BBC Facing Major Shakeup as Credibility Slips

LONDON — The BBC, arguably the world’s greatest broadcast news organization, is in deep trouble. Its boss has resigned after less than two months on the job. Its management is facing a major shakeup. And it is about to be sued as a result of a horribly botched investigative news report on pedophiles. 
 
But the problems of the “Beeb” (as it is fondly known here) are much broader and have deeper roots than the current scandal.
 
In the years that I have lived in London, I have watched with dismay as the BBC domestic news broadcasts have gone down market, seemingly following in the footsteps of American commercial news broadcasting.
 
I am not talking about BBC World, BBC America or the BBC World Service radio, which are beamed to the rest of the world. They are still the gold standard of broadcast journalism. It’s the BBC you watch and hear in this country that has gone relentlessly downhill until on some days it is almost indistinguishable from the dumbed down news and infotainment you get in America.
 
There are days and even weeks of running stories about little white girls missing and feared to have met a terrible fate. Celebrity news is prominently featured, along with a heavy dose of crime stories.
 
The BBC domestic service seems to be in a race for ratings, and at the same time has been making deep cuts in its news budget. In short, it suffers from some of the ills of American commercial broadcast and cable news, despite the fact that the BBC is handsomely funded by a tax of more than $230 a year paid by every household owning a color TV set.
 
This guaranteed income helps the BBC resist the sort of government interference with the news that is typical in other countries that have government-owned broadcasters. It also frees it from the need to cheapen and hype the news in an effort to boost ratings and advertising revenue (since there is no advertising on the BBC).
 
Many of the BBC’s problems are self-inflicted. Instead of cutting the fat from its bloated layers of highly paid management, it has been slashing the budget for the people who actually report and put the news on the air.
 
The BBC is now paying for these mistakes.  Production of the pedophile story that led to the resignation of the director general, George Entwistle, had been outsourced to a private news organization, presumably as a cost saving measure.
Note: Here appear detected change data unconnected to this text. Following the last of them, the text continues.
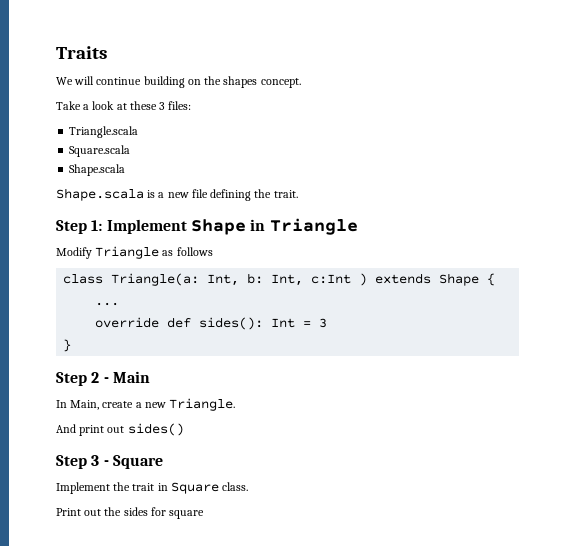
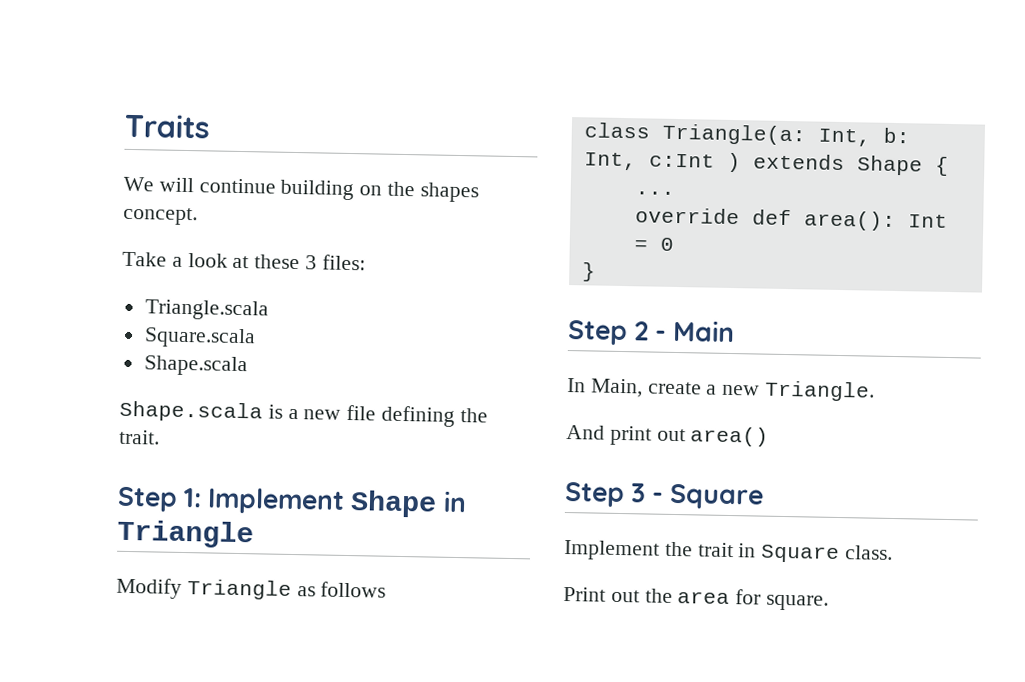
- override def sides(): Int = 3
+ override def area(): Int = 0
- And print out sides()
+ And print out area()
- Print out the sides for square
+ Print out the area for square.

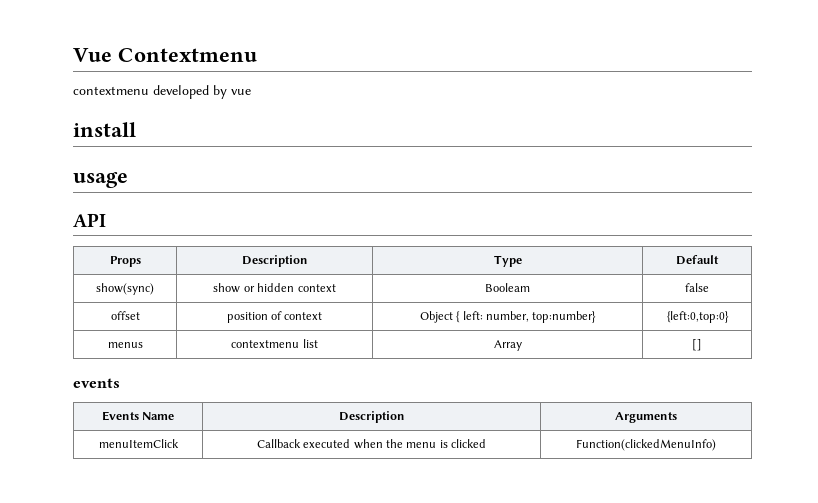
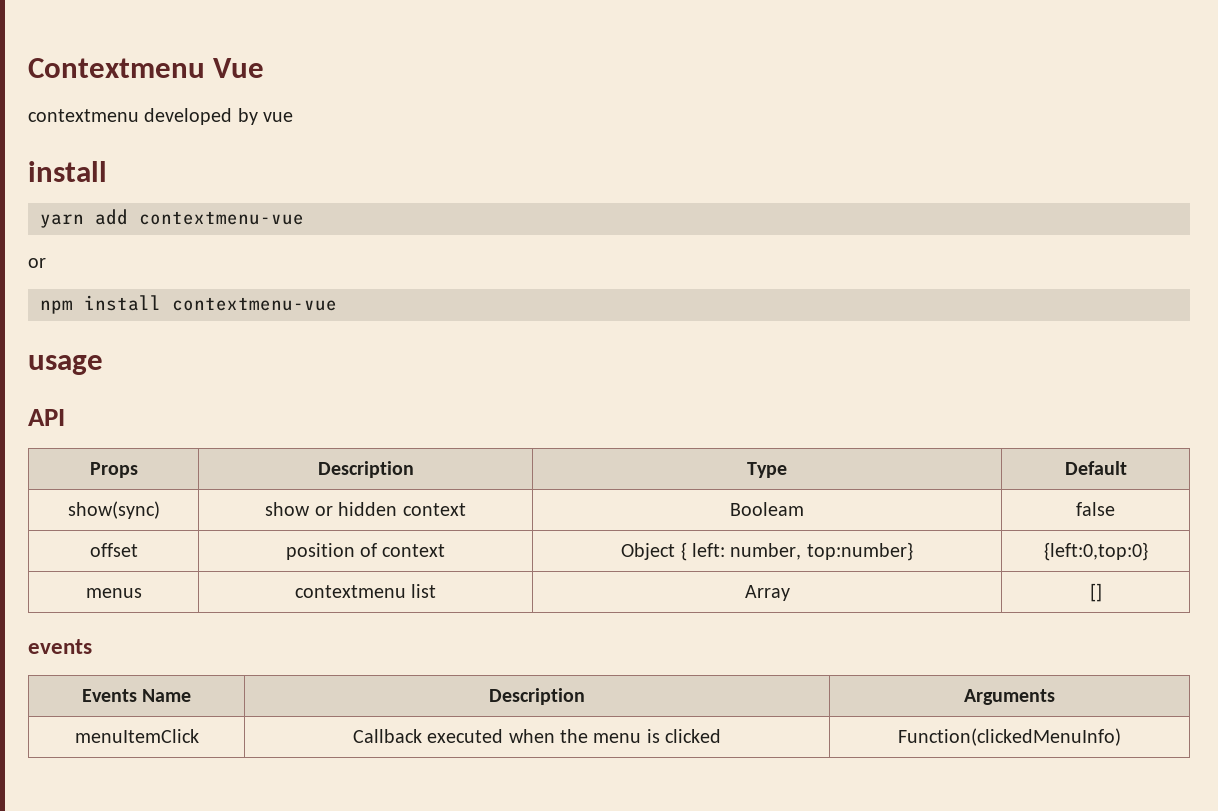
- Vue Contextmenu
+ Contextmenu Vue
+ yarn add contextmenu-vue
+ or
+ npm install contextmenu-vue

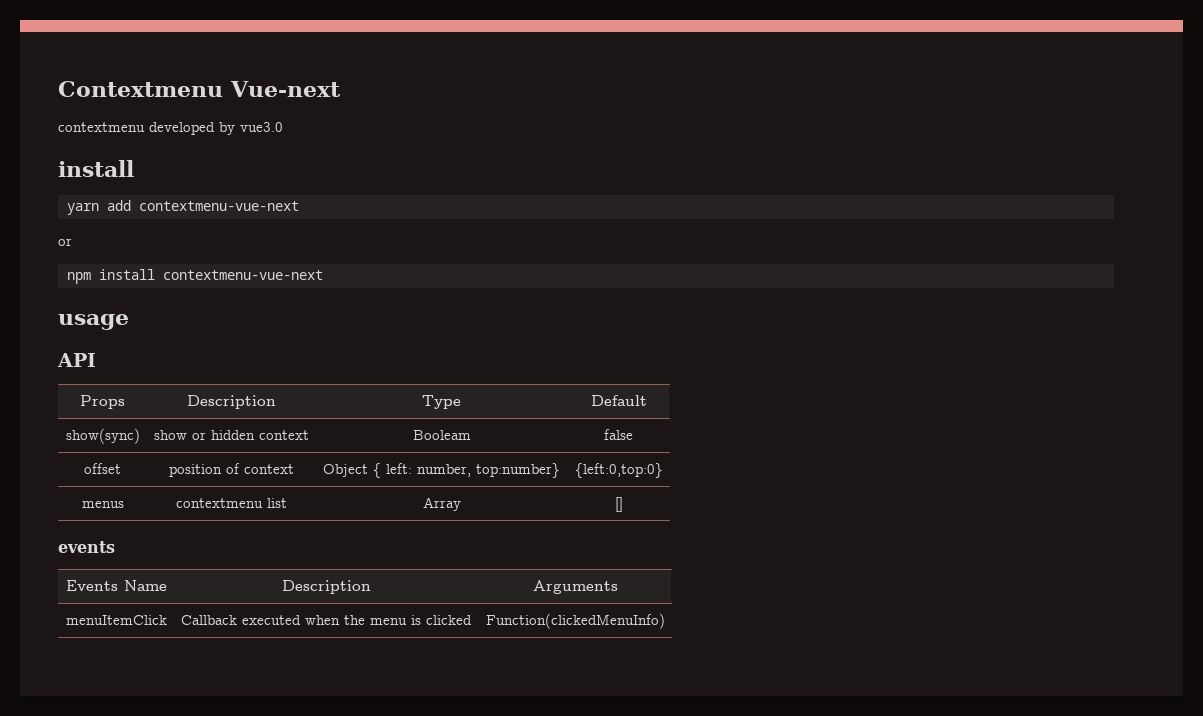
- Contextmenu Vue
+ Contextmenu Vue-next
- contextmenu developed by vue
+ contextmenu developed by vue3.0
- yarn add contextmenu-vue
+ yarn add contextmenu-vue-next
- npm install contextmenu-vue
+ npm install contextmenu-vue-next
The result was shoddy journalism.
 
That was then compounded by the fact that the BBC’s top-heavy layers of management are so dysfunctional that no one informed the director general about a potentially false and explosive story before it was broadcast.
 
Ironically, the Americanization of the BBC domestic service has been happening at a time when there is at long last an indication that at least one major US broadcaster is returning to its hard news roots and becoming more like the old BBC domestic service.
 
Since last year when “60 Minutes” executive producer Jeff Fager became chairman of CBS News and Scott Pelley anchor of the Evening News, I have watched it refocus on real news, expanding its coverage and tackling important subjects that American networks had dropped for lighter fare. The changes are incremental. You cannot rebuild a news organization overnight. CBS, the network I once worked for, still has too few experienced foreign correspondents, but the company is clearly headed in the right direction.
 
So far, there are no signs of change at rivals NBC News and ABC News, but if CBS News can become a more credible and also profitable news organization, the others might be tempted to follow Fager’s example.
 
Meanwhile, staff morale at CBS News is now sky high – and has hit rock bottom at the Beeb.